(Bloomberg) -- New Zealand’s key yield curve ended inversion as the nation’s central bank edged closer to cutting interest rates.
The spread of 10-year bond yields over two-year yields flipped to a positive four basis points on Wednesday as shorter duration notes rallied. The curve may be as steep as 10 basis points by year-end from possible policy easing, while longer-dated debt is set to underperform on government refinancing, according to Mark Smith, a senior economist at ASB Bank.
The steepening comes as policy-sensitive two-year bonds have risen around twice as much as the benchmark 10-year note this month. A sluggish economy and slowing inflation have boosted bets the Reserve Bank of New Zealand may cut rates as early as August.
While the curve has previously turned positive twice this year, “you can still get false starts,” said Philip Brown, head of research at FIIG Securities in Melbourne. “Once the market is convinced rate cuts are coming, front-end yields can drop quickly.”
Global yield curves have steepened recently amid the prospect of central bank rate cuts by year-end. That of the UK turned positive earlier this month as investors priced the start of the end of tight monetary policy as early as August.

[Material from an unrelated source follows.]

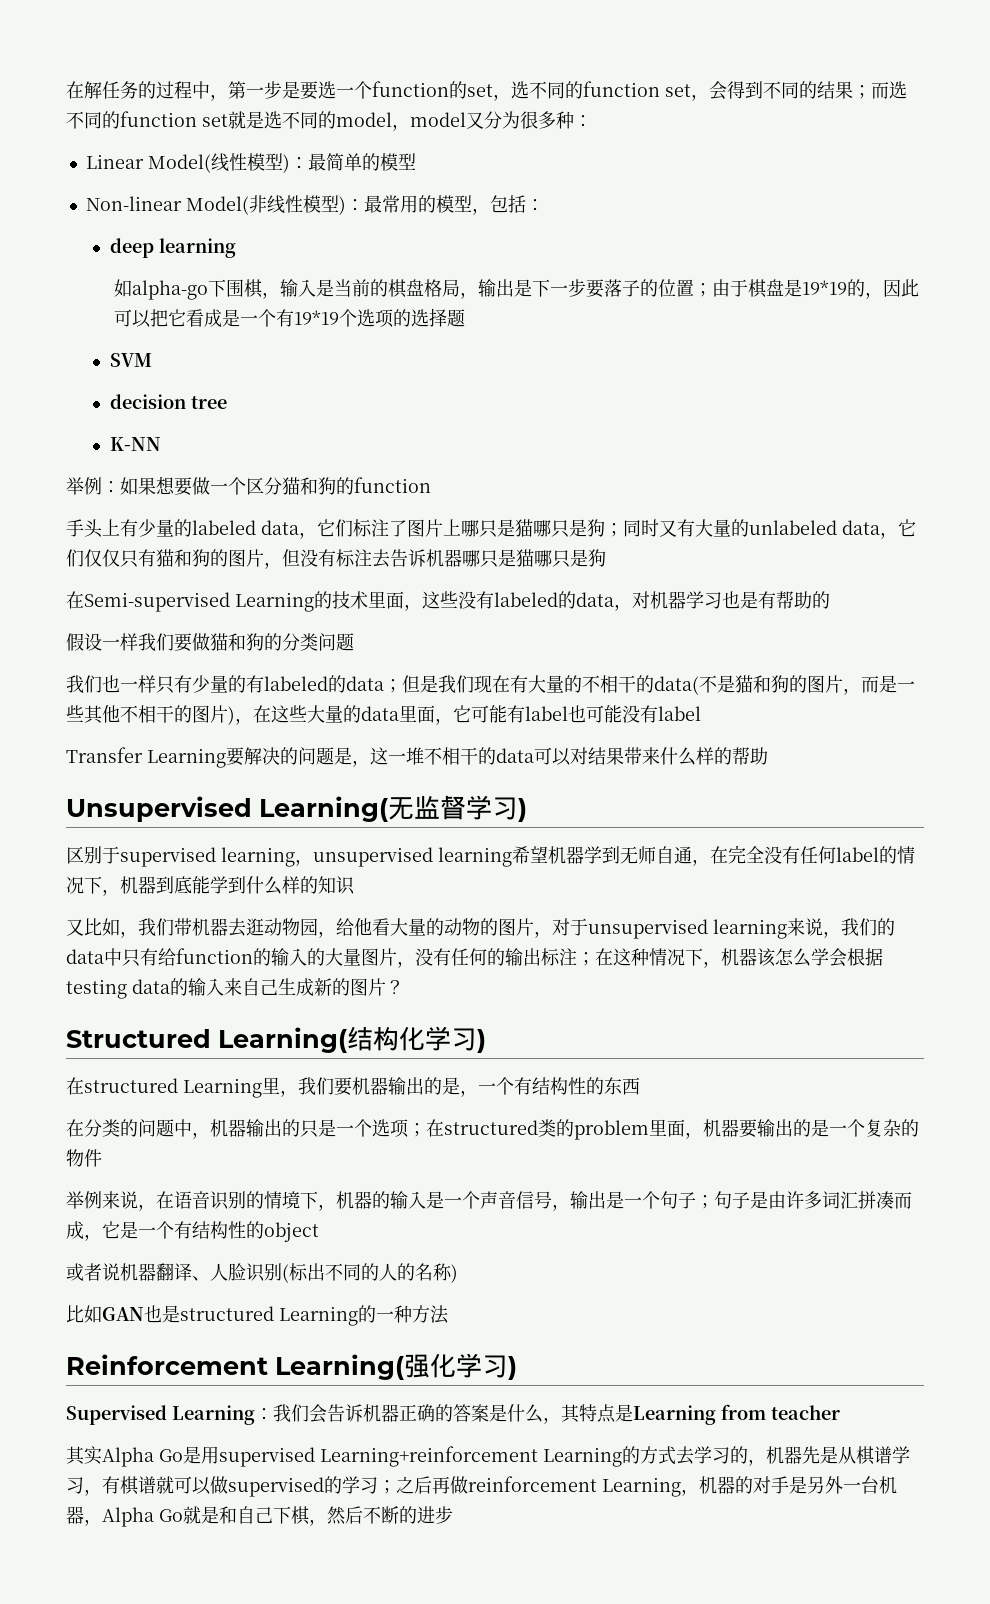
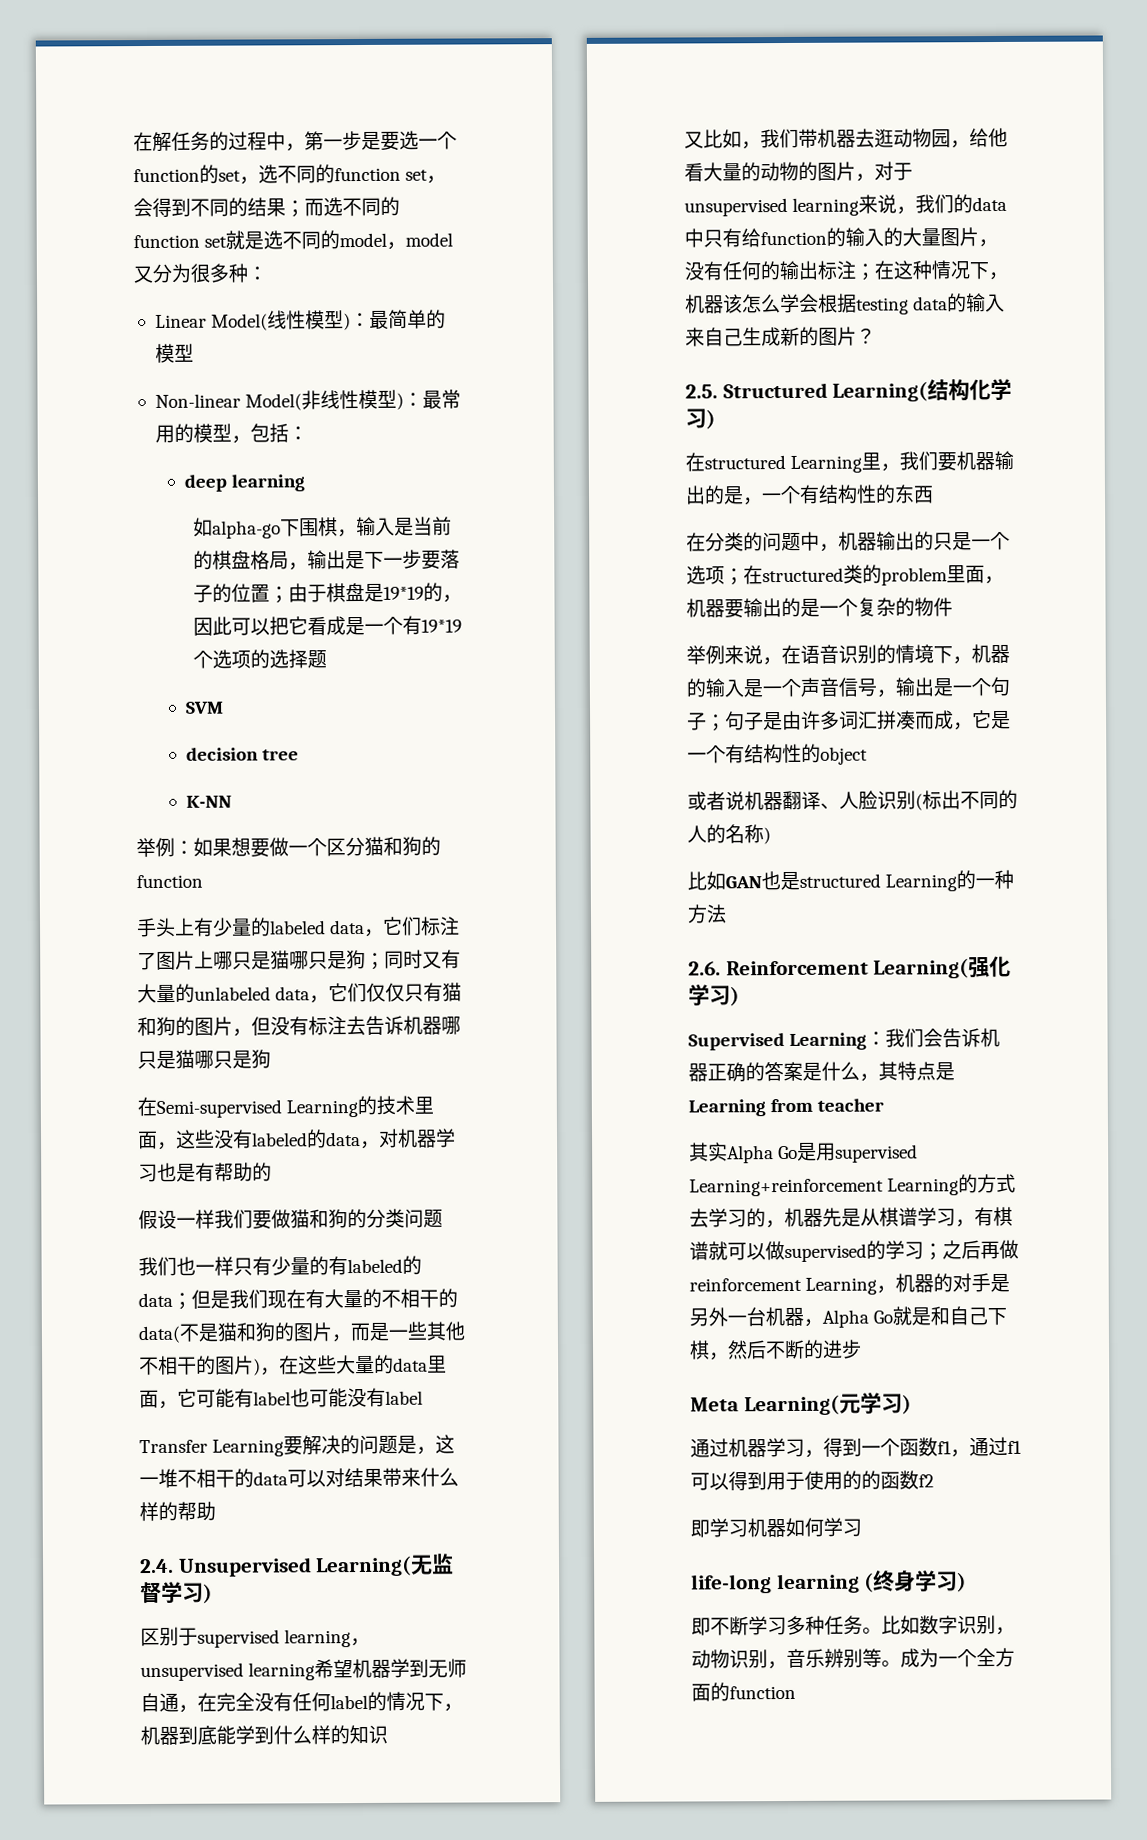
(768, 756) none -> [140,1558,174,1574] 2.4.
(404, 987) none -> [685,384,718,399] 2.5.
(449, 1314) none -> [688,961,721,976] 2.6.
(453, 1515) none -> [690,1392,912,1416] [690,1436,1022,1458] [690,1470,934,1491] [690,1517,862,1538] [691,1570,968,1594] [691,1615,1015,1636] [691,1647,1015,1670] [691,1682,796,1702] // Meta Learning(元学习) // 通过机器学习，得到一个函数f1，通过f1可以得到用于使用的的函数f2 // 即学习机器如何学习 // life-long learning (终身学习) // 即不断学习多种任务。比如数字识别，动物识别，音乐辨别等。成为一个全方面的function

US yield spreads have tightened, registering a negative 21 basis points on Wednesday amid a rally in two-year notes in anticipation of a Federal Reserve rate cut in September. The curve has also steepened as side-effect of the so-called Trump trade, referring to those bets seen benefiting from Donald Trump’s advocacy of looser fiscal policy, higher trade tariffs and weaker regulation.
To be sure, the process in New Zealand may be gradual, with Westpac Banking Corp. seeing a positive slope holding next year after remaining flat through year-end. FIIG’s Brown also predicts moderate steepening as long-dated yields can be dragged down by their US peers, while the RBNZ may only ease policy slowly initially.